++++ DATA

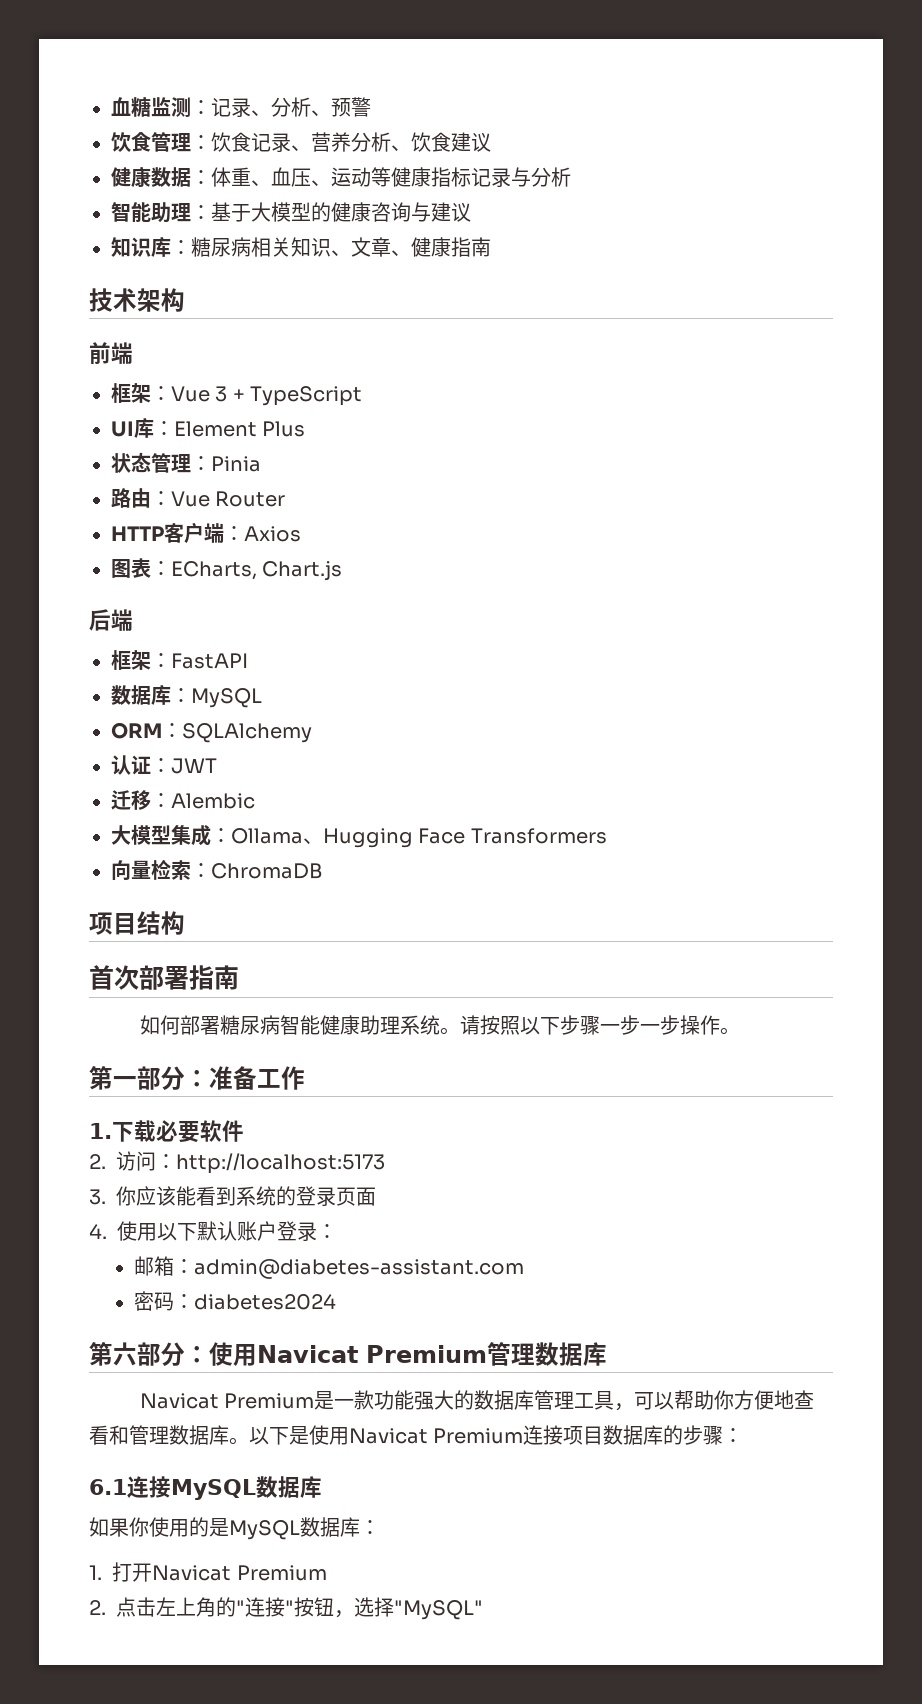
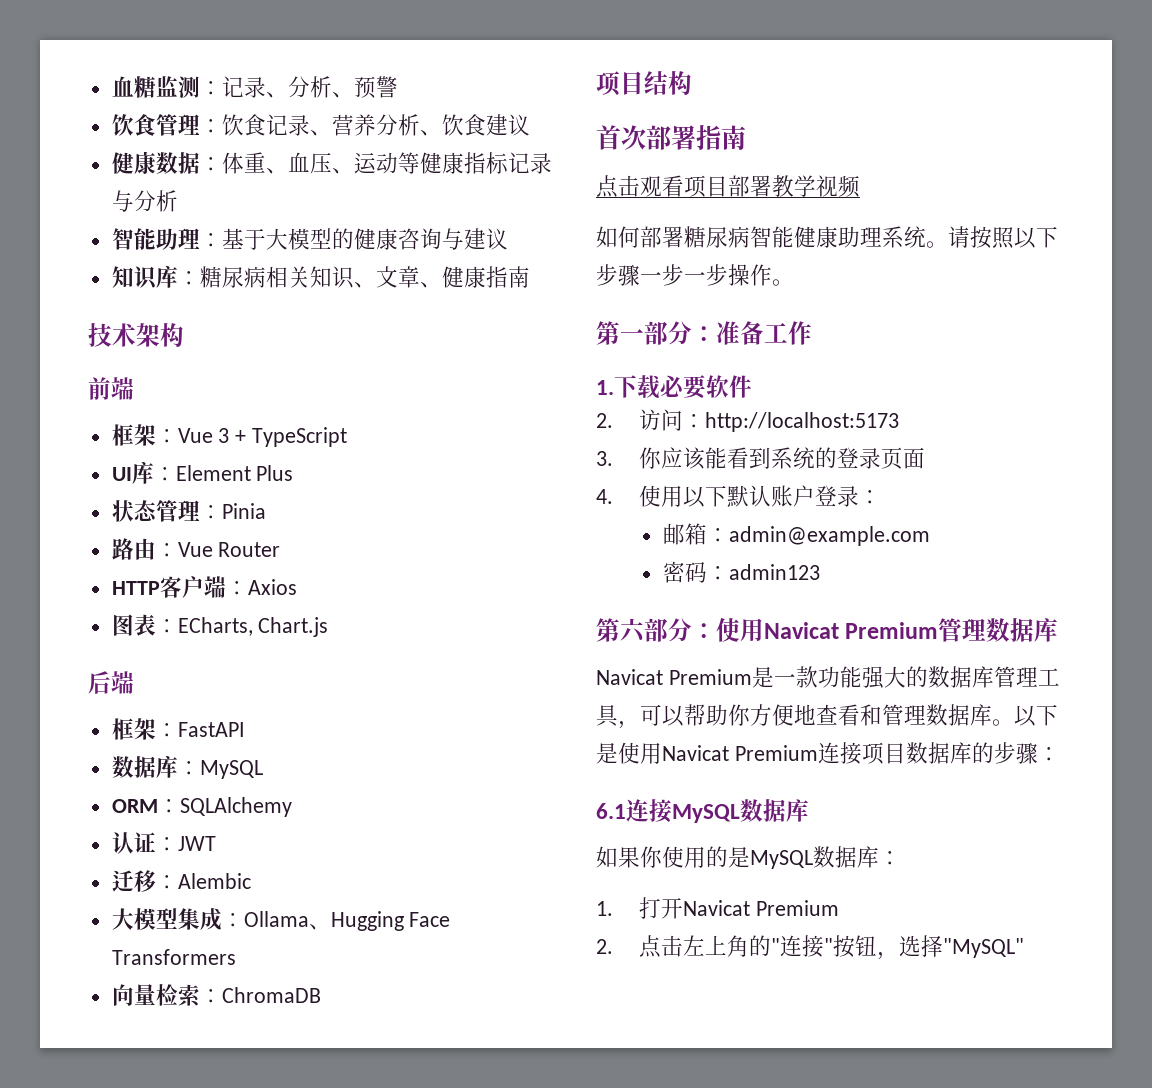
+ 点击观看项目部署教学视频
- 邮箱：admin@diabetes-assistant.com
+ 邮箱：admin@example.com
- 密码：diabetes2024
+ 密码：admin123

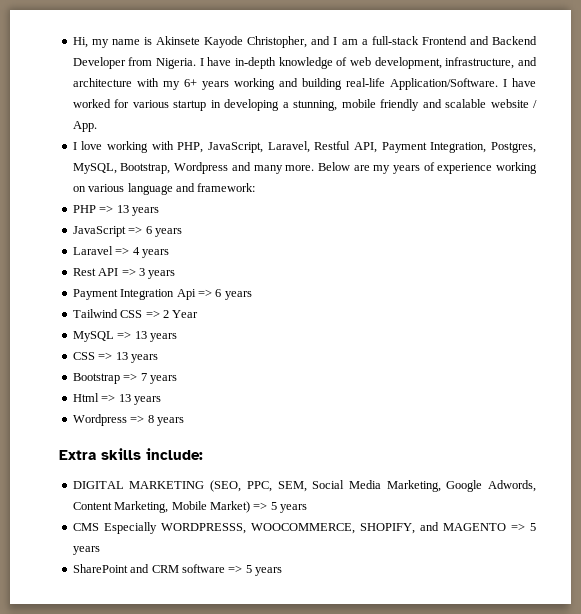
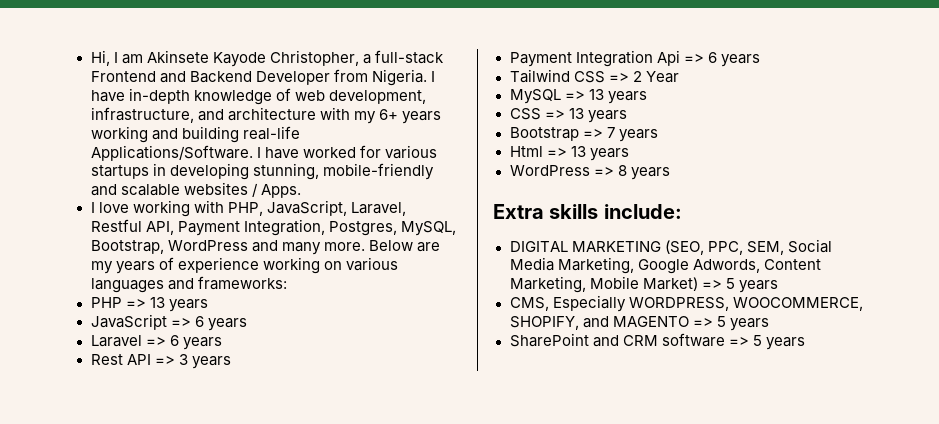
- Hi, my name is Akinsete Kayode Christopher, and I am a full-stack Frontend and Backend Developer from Nigeria.
+ Hi, I am Akinsete Kayode Christopher, a full-stack Frontend and Backend Developer from Nigeria.
- I have in-depth knowledge of web development, infrastructure, and architecture with my 6+ years working and building real-life Application/Software.
+ I have in-depth knowledge of web development, infrastructure, and architecture with my 6+ years working and building real-life Applications/Software.
- I have worked for various startup in developing a stunning, mobile friendly and scalable website / App.
+ I have worked for various startups in developing stunning, mobile-friendly and scalable websites / Apps.
- I love working with PHP, JavaScript, Laravel, Restful API, Payment Integration, Postgres, MySQL, Bootstrap, Wordpress and many more.
+ I love working with PHP, JavaScript, Laravel, Restful API, Payment Integration, Postgres, MySQL, Bootstrap, WordPress and many more.
- Below are my years of experience working on various language and framework:
+ Below are my years of experience working on various languages and frameworks:
- Laravel => 4 years
+ Laravel => 6 years
- Wordpress => 8 years
+ WordPress => 8 years
- CMS Especially WORDPRESSS, WOOCOMMERCE, SHOPIFY, and MAGENTO => 5 years
+ CMS, Especially WORDPRESS, WOOCOMMERCE, SHOPIFY, and MAGENTO => 5 years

++++++++

EXERCISE OBJECTIVE: The reply should hold only the lines running from the top of the records to the line containing "- Hi, my name", both included, copied exactly with no pictures.

ANSWER AREA:
+ 点击观看项目部署教学视频
- 邮箱：admin@diabetes-assistant.com
+ 邮箱：admin@example.com
- 密码：diabetes2024
+ 密码：admin123

- Hi, my name is Akinsete Kayode Christopher, and I am a full-stack Frontend and Backend Developer from Nigeria.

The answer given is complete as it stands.